Listed records: Begin
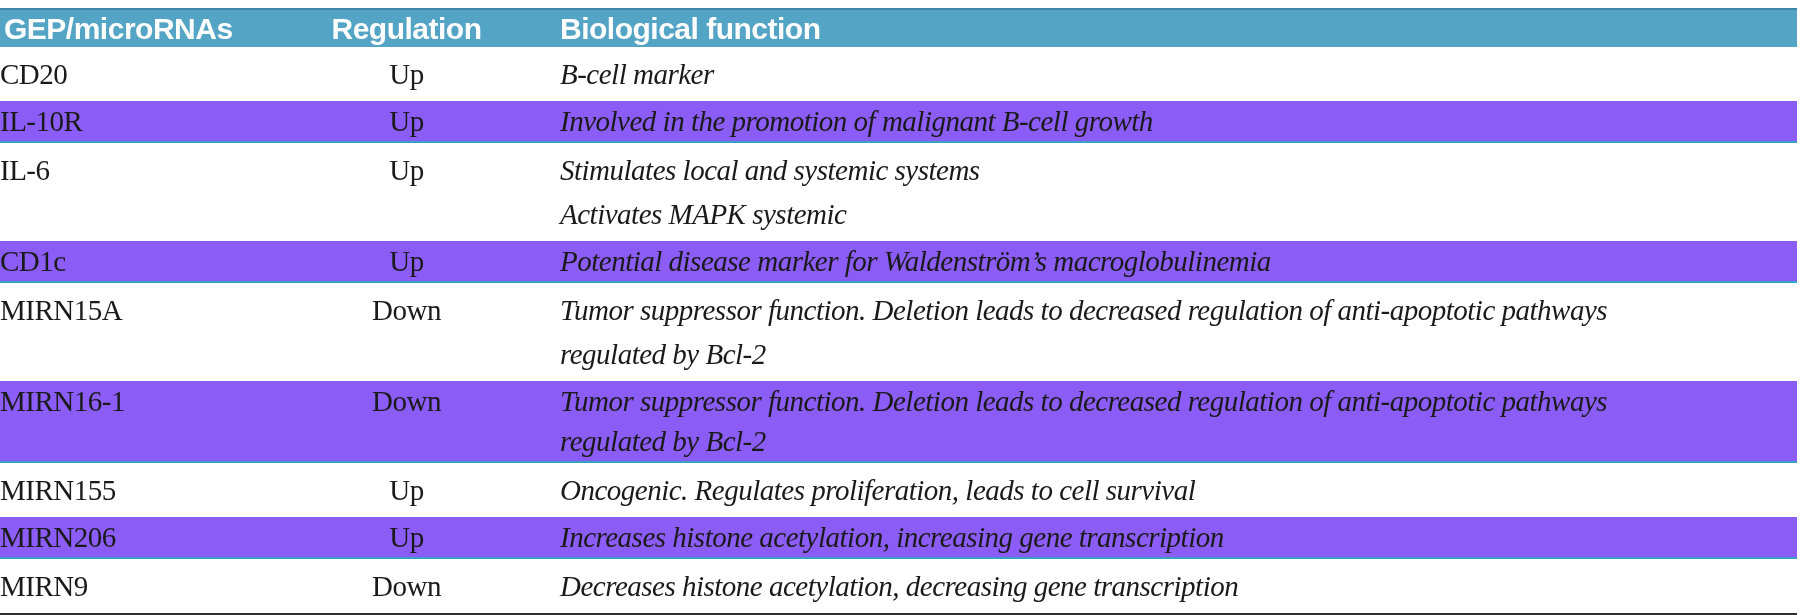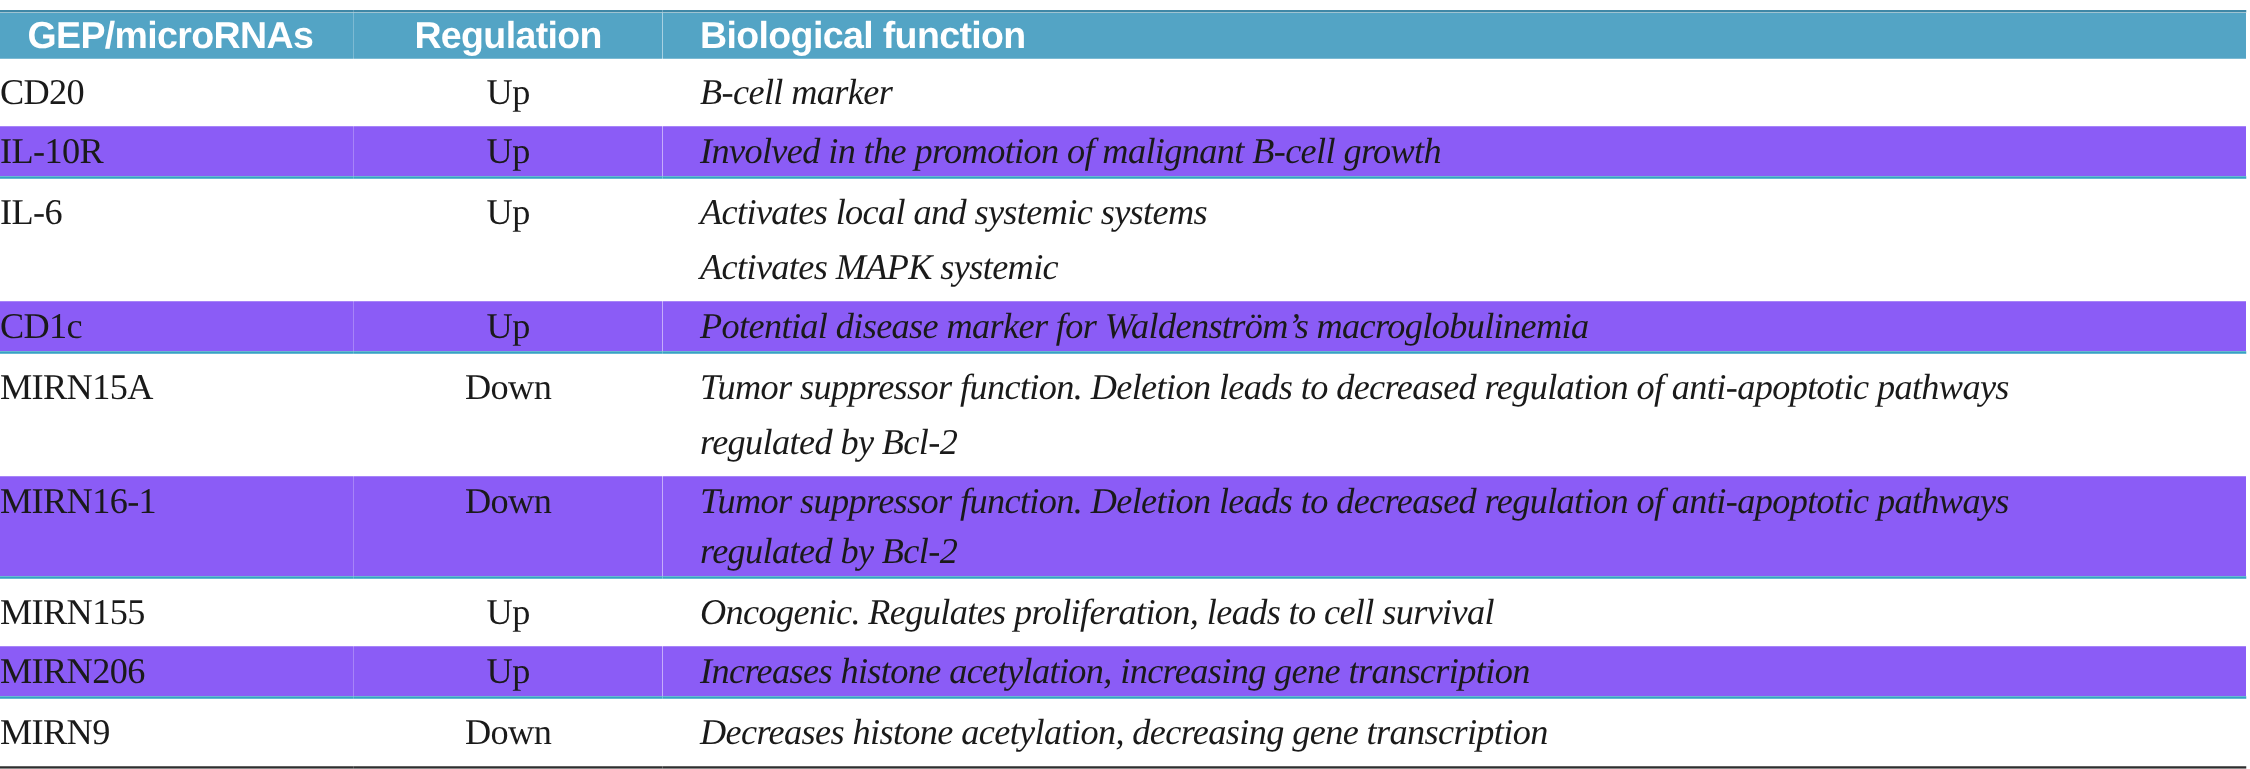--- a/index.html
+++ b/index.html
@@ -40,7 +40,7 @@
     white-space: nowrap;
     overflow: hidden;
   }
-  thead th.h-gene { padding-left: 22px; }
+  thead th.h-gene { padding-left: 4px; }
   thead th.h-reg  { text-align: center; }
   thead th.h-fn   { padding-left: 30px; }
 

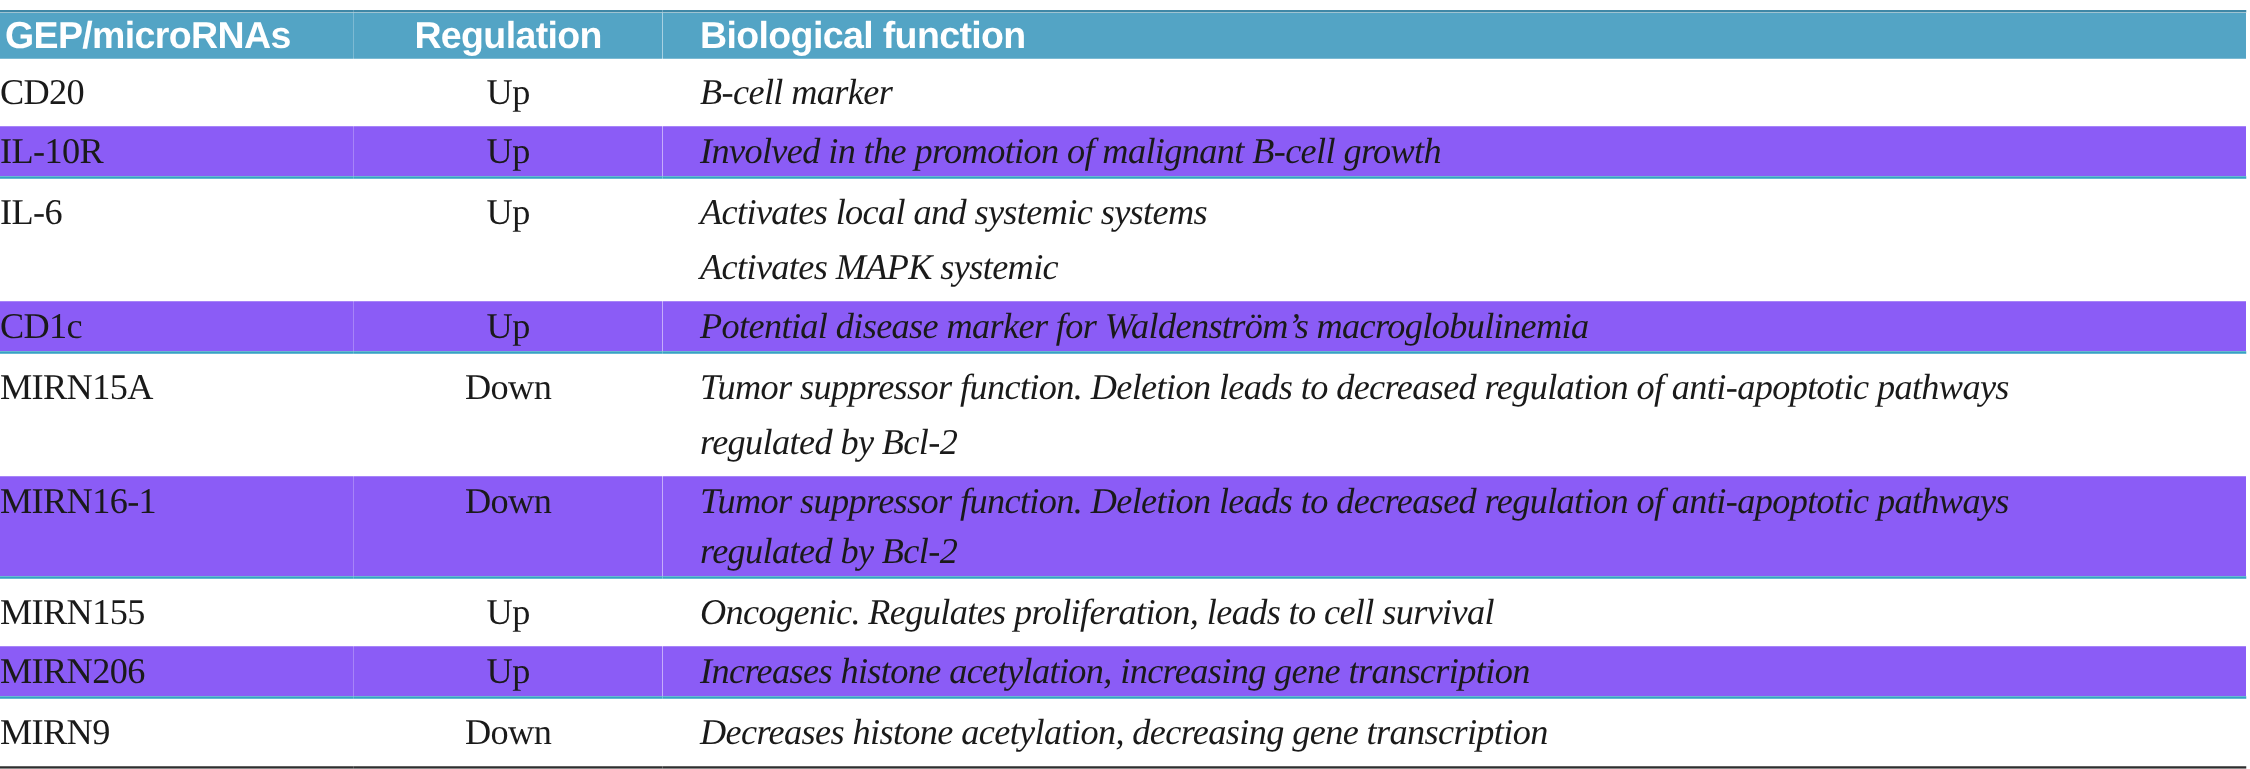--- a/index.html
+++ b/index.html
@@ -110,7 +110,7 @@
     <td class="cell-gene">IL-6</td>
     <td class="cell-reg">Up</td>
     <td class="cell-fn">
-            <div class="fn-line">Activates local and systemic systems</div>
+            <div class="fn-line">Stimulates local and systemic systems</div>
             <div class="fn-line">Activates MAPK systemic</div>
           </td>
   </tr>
Listed records: End
◆ Task objective: If a line of the records above holds the word "thead", show it.

◆ Solution:
-  thead th.h-gene { padding-left: 22px; }
+  thead th.h-gene { padding-left: 4px; }
   thead th.h-reg  { text-align: center; }
   thead th.h-fn   { padding-left: 30px; }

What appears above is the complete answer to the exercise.